* Exercise aim
When you reach the line containing "[133,259,210,273] Productor ->" in the data below, begin returning lines exactly as written, and stop once the line containing "[26,284,106,298] Interesado ->" has been returned.

◇ ◇ ◇ ◇ ◇ ◇ ◇

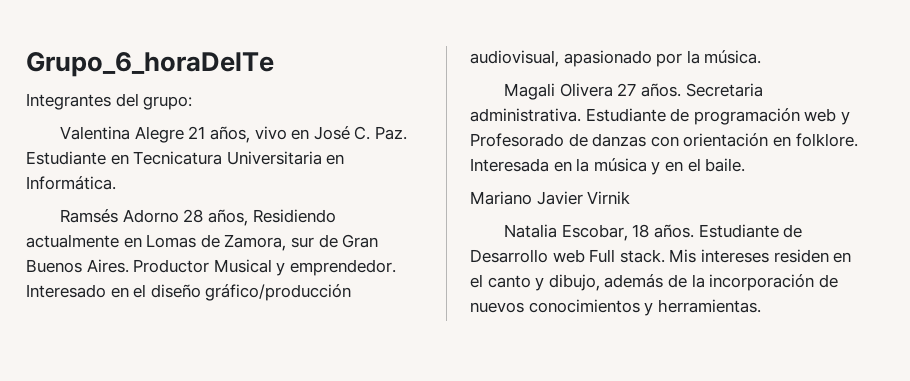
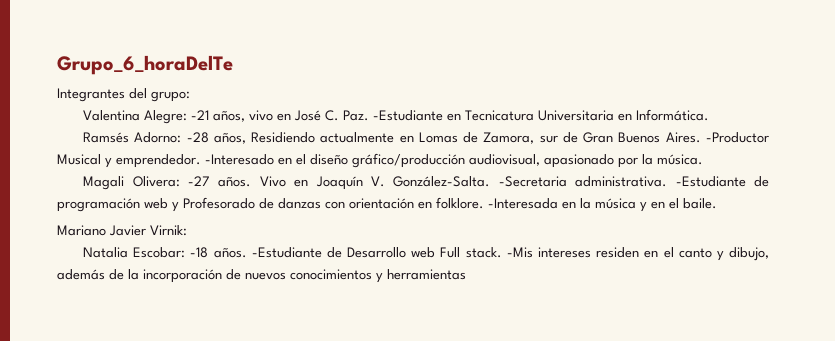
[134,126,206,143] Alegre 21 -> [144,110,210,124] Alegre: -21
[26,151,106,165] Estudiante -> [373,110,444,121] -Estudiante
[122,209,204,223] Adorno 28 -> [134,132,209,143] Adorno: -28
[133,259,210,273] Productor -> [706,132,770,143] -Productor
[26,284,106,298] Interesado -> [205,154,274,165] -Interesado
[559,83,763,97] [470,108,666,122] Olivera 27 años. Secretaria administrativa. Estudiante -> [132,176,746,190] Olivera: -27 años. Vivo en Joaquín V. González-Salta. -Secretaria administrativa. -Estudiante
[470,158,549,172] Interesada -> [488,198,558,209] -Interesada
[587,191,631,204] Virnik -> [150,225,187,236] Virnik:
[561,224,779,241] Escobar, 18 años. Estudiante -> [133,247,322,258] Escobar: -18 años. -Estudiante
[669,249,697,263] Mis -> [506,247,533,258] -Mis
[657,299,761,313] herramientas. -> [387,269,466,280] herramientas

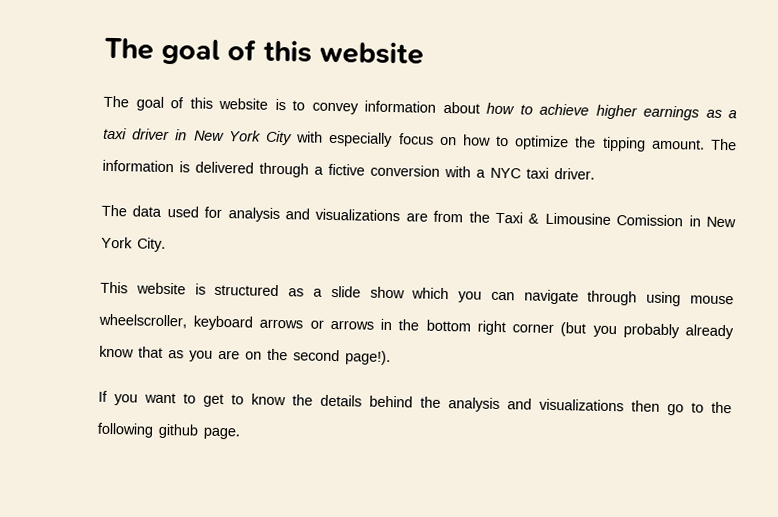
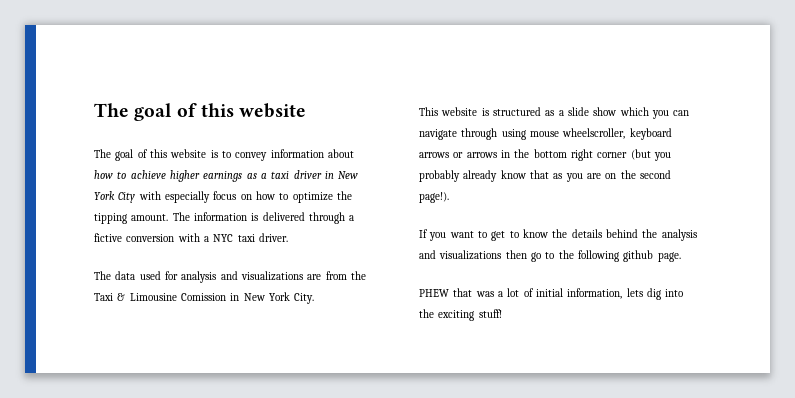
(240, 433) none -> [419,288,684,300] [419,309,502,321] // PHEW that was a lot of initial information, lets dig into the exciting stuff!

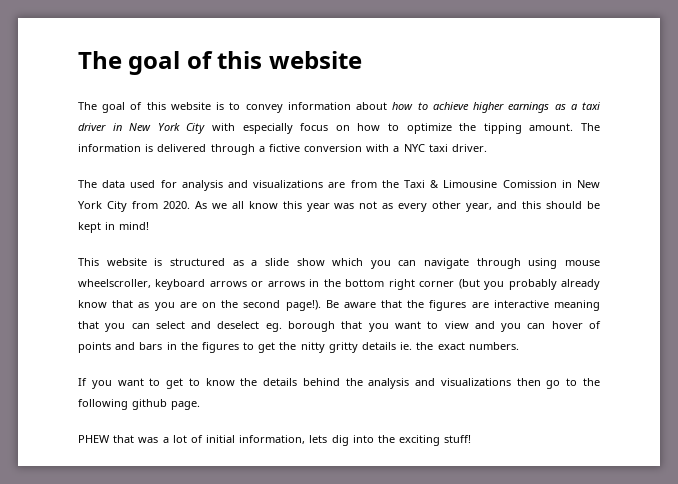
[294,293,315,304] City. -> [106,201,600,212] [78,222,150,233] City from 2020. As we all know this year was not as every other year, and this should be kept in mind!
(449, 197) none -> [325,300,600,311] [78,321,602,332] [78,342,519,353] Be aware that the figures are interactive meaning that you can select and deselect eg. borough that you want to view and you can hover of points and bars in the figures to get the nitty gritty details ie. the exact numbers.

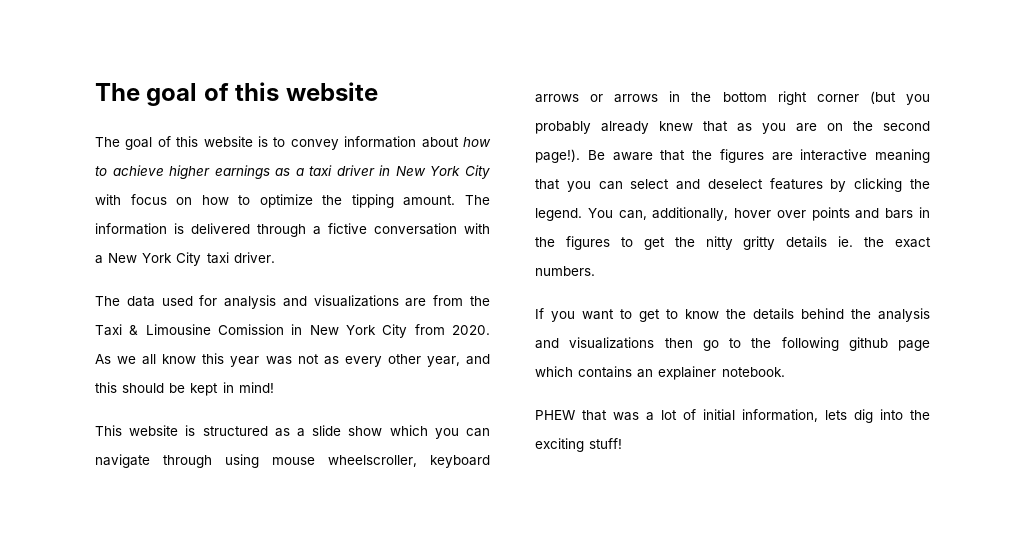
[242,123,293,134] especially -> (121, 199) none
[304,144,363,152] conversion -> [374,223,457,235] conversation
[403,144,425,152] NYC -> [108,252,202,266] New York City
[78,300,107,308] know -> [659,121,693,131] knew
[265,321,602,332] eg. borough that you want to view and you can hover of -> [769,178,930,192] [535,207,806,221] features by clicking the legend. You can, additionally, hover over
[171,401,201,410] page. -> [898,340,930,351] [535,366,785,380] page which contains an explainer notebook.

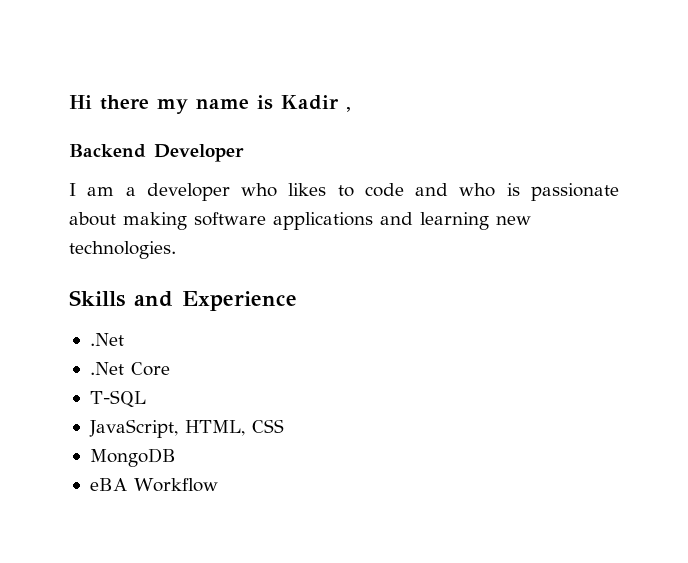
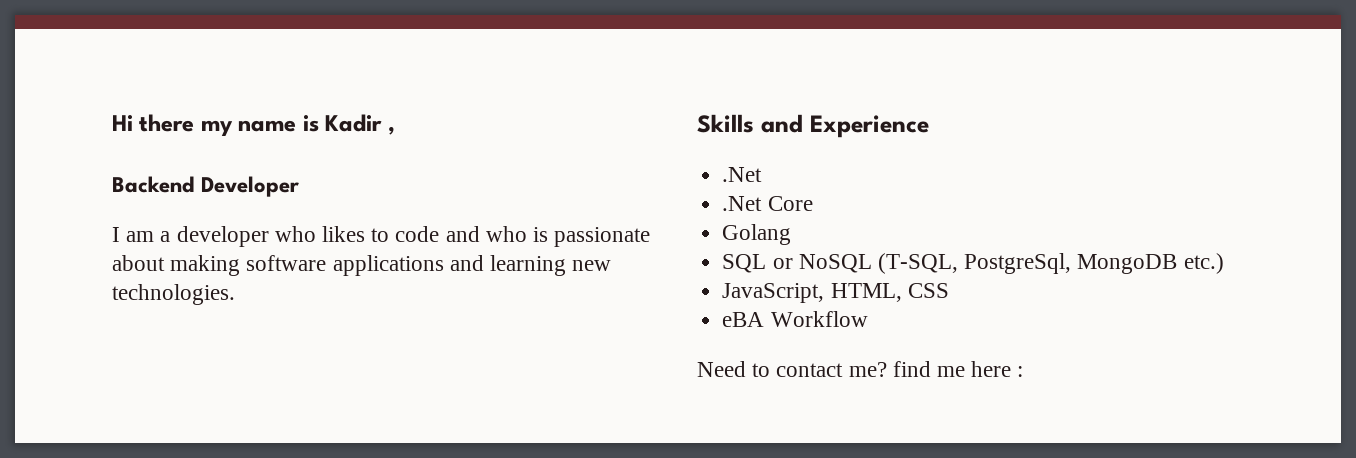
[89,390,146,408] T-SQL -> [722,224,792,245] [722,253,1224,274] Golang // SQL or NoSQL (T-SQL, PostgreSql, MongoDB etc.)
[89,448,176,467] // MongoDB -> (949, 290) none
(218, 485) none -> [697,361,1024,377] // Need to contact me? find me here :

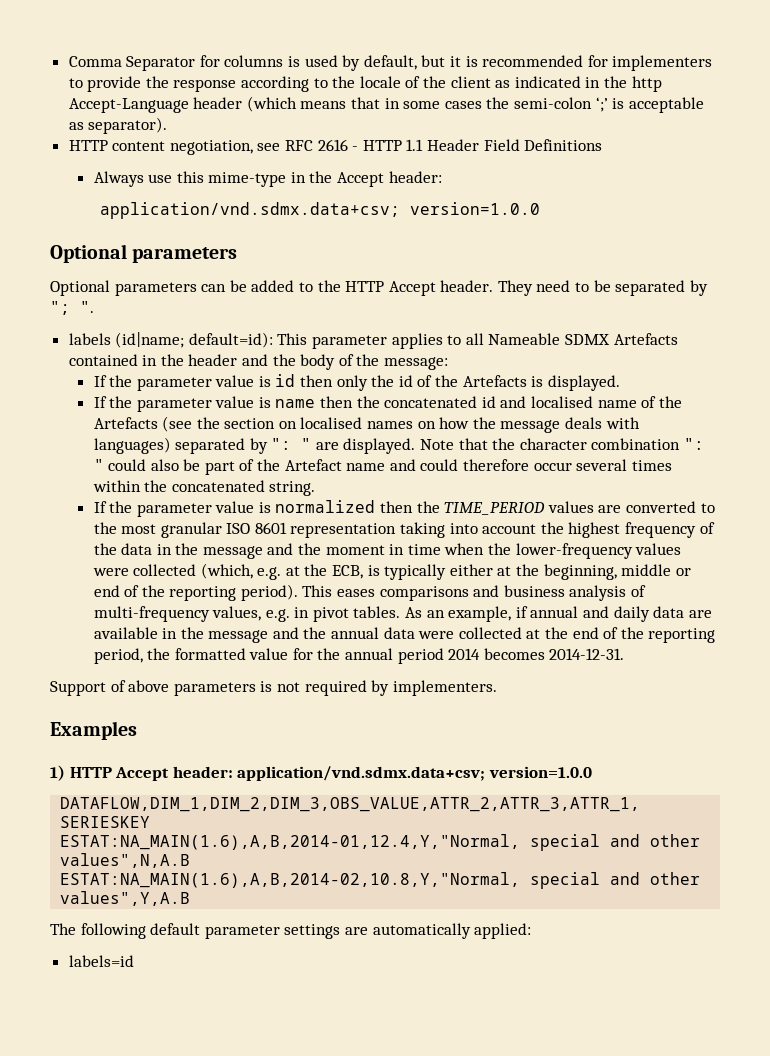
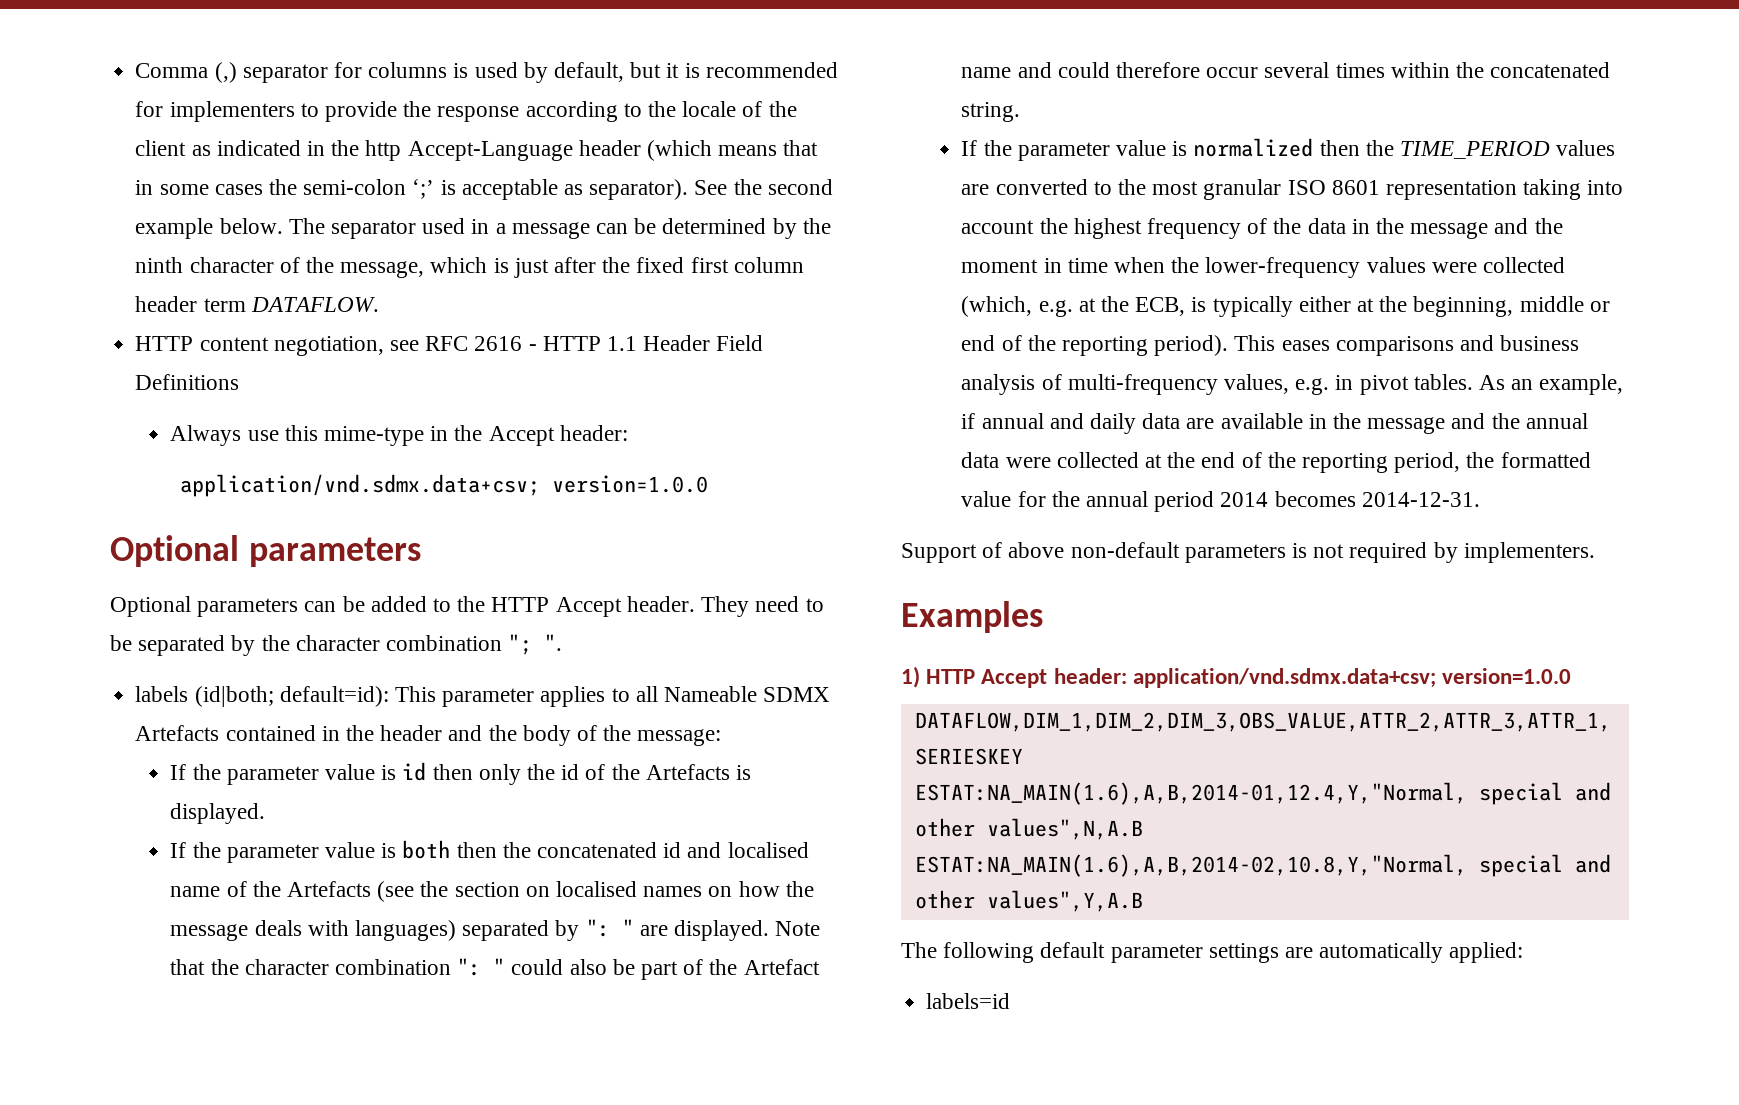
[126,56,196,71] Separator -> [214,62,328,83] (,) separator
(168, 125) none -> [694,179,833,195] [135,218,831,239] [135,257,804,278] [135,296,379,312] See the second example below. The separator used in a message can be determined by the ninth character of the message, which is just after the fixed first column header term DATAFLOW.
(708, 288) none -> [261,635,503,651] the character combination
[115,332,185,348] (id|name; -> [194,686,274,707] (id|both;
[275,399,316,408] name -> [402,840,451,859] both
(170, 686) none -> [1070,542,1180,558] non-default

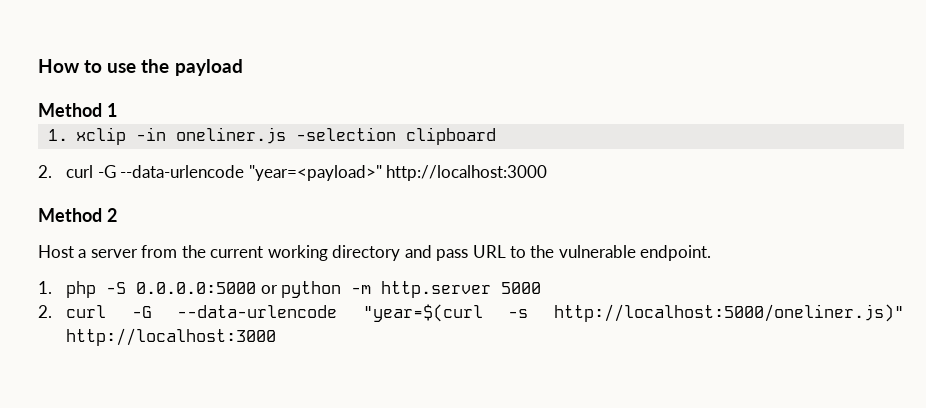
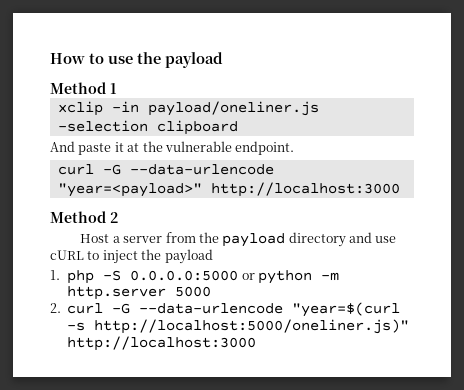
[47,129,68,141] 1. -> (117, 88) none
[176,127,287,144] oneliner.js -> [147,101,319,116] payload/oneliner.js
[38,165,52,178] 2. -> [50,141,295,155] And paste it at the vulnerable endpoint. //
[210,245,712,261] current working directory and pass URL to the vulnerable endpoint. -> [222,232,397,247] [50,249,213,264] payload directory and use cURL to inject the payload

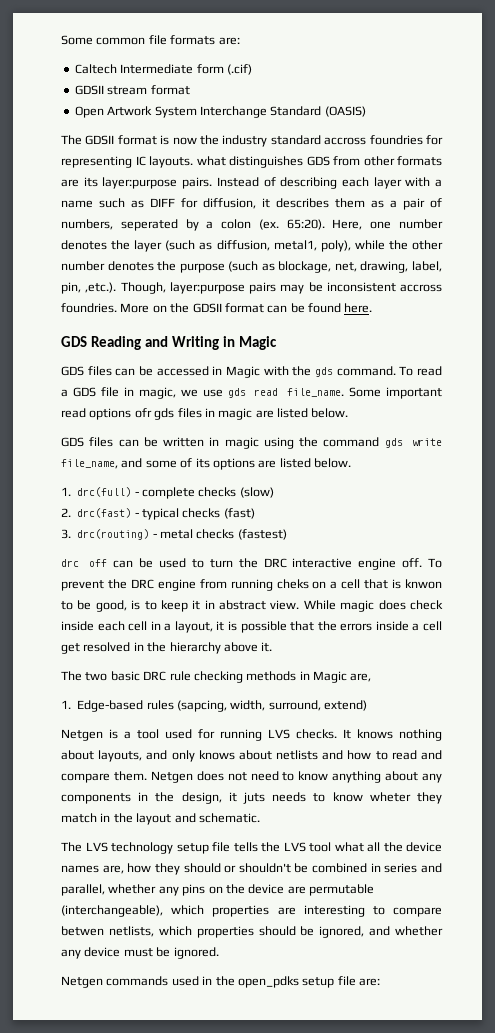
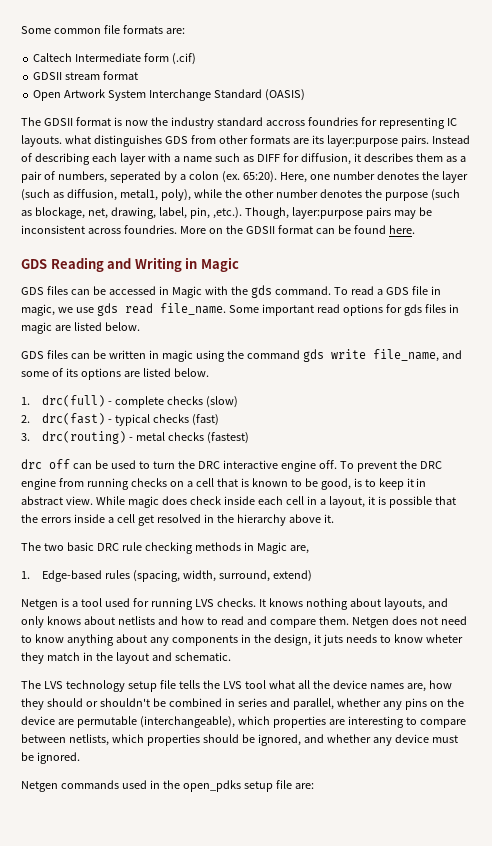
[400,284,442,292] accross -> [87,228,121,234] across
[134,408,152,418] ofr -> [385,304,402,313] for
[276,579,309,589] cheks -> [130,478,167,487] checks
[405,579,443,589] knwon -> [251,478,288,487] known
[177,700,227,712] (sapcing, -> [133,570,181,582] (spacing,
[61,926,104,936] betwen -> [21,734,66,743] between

◇ ◇ ◇ ◇ ◇ ◇ ◇

* Task answer
[133,259,210,273] Productor -> [706,132,770,143] -Productor
[26,284,106,298] Interesado -> [205,154,274,165] -Interesado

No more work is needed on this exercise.